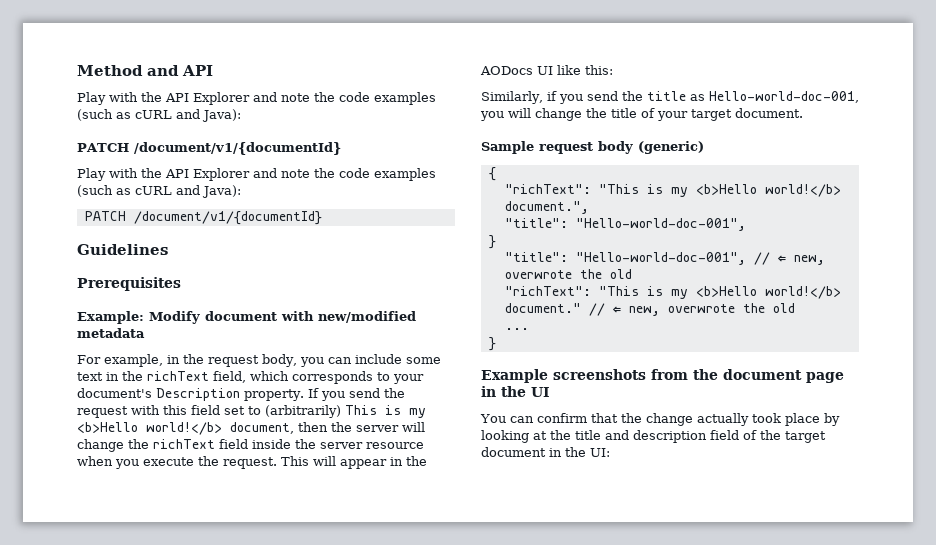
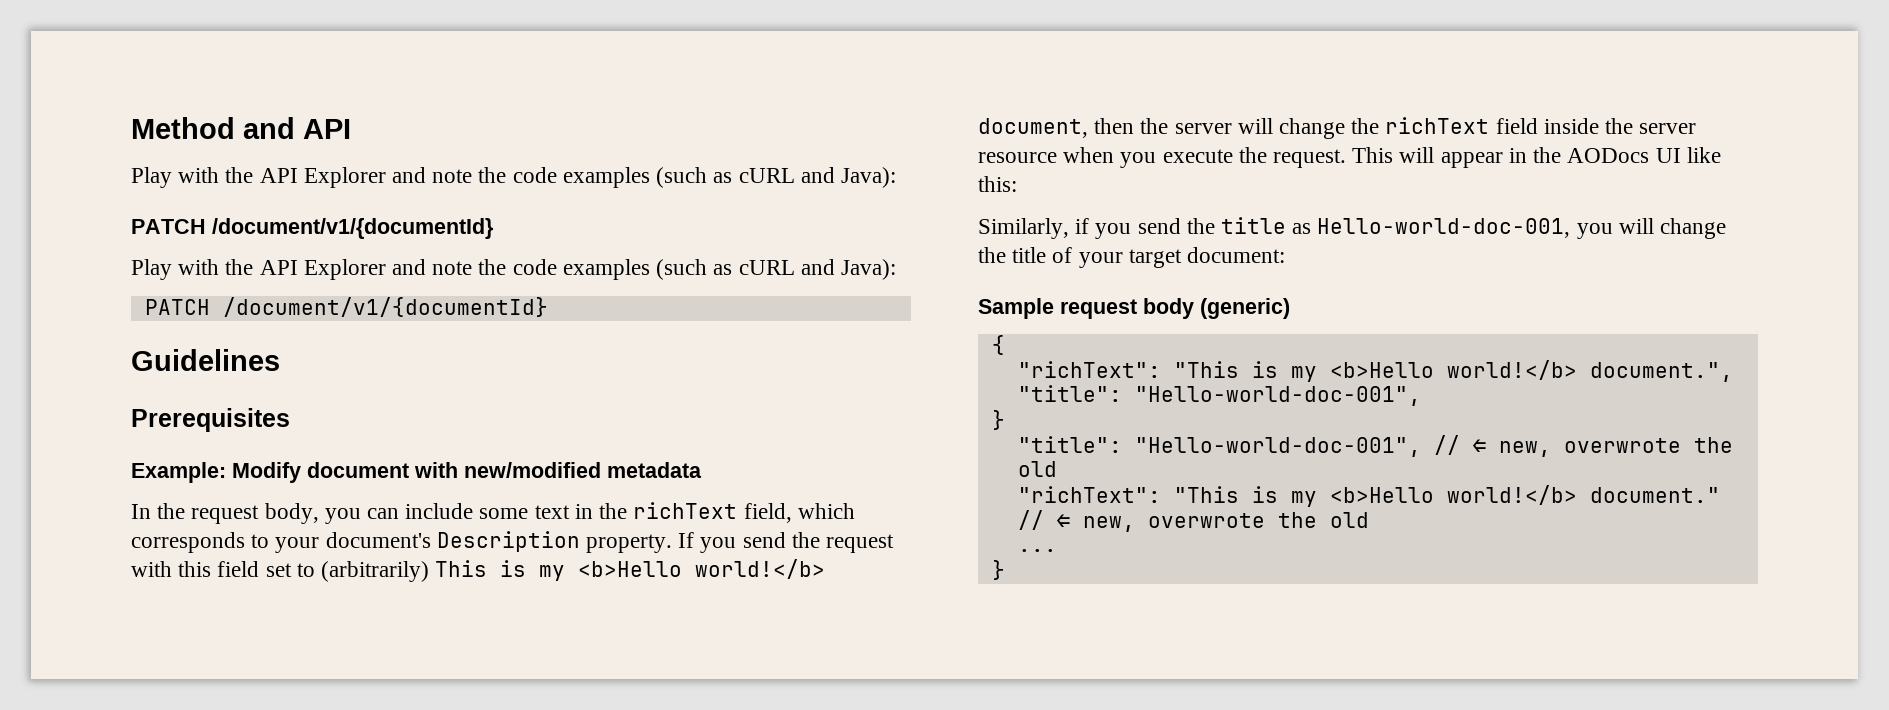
- For example, in the request body, you can include some text in the richText field, which corresponds to your document's Description property.
+ In the request body, you can include some text in the richText field, which corresponds to your document's Description property.
- Similarly, if you send the title as Hello-world-doc-001, you will change the title of your target document.
+ Similarly, if you send the title as Hello-world-doc-001, you will change the title of your target document:
- Example screenshots from the document page in the UI
- You can confirm that the change actually took place by looking at the title and description field of the target document in the UI:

(Instructions to follow) Each line from the first line of the material above through the line containing "- Similarly, if" is to be reproduced exactly, with both ends kept and pictures left out.

(Result for this task)
- For example, in the request body, you can include some text in the richText field, which corresponds to your document's Description property.
+ In the request body, you can include some text in the richText field, which corresponds to your document's Description property.
- Similarly, if you send the title as Hello-world-doc-001, you will change the title of your target document.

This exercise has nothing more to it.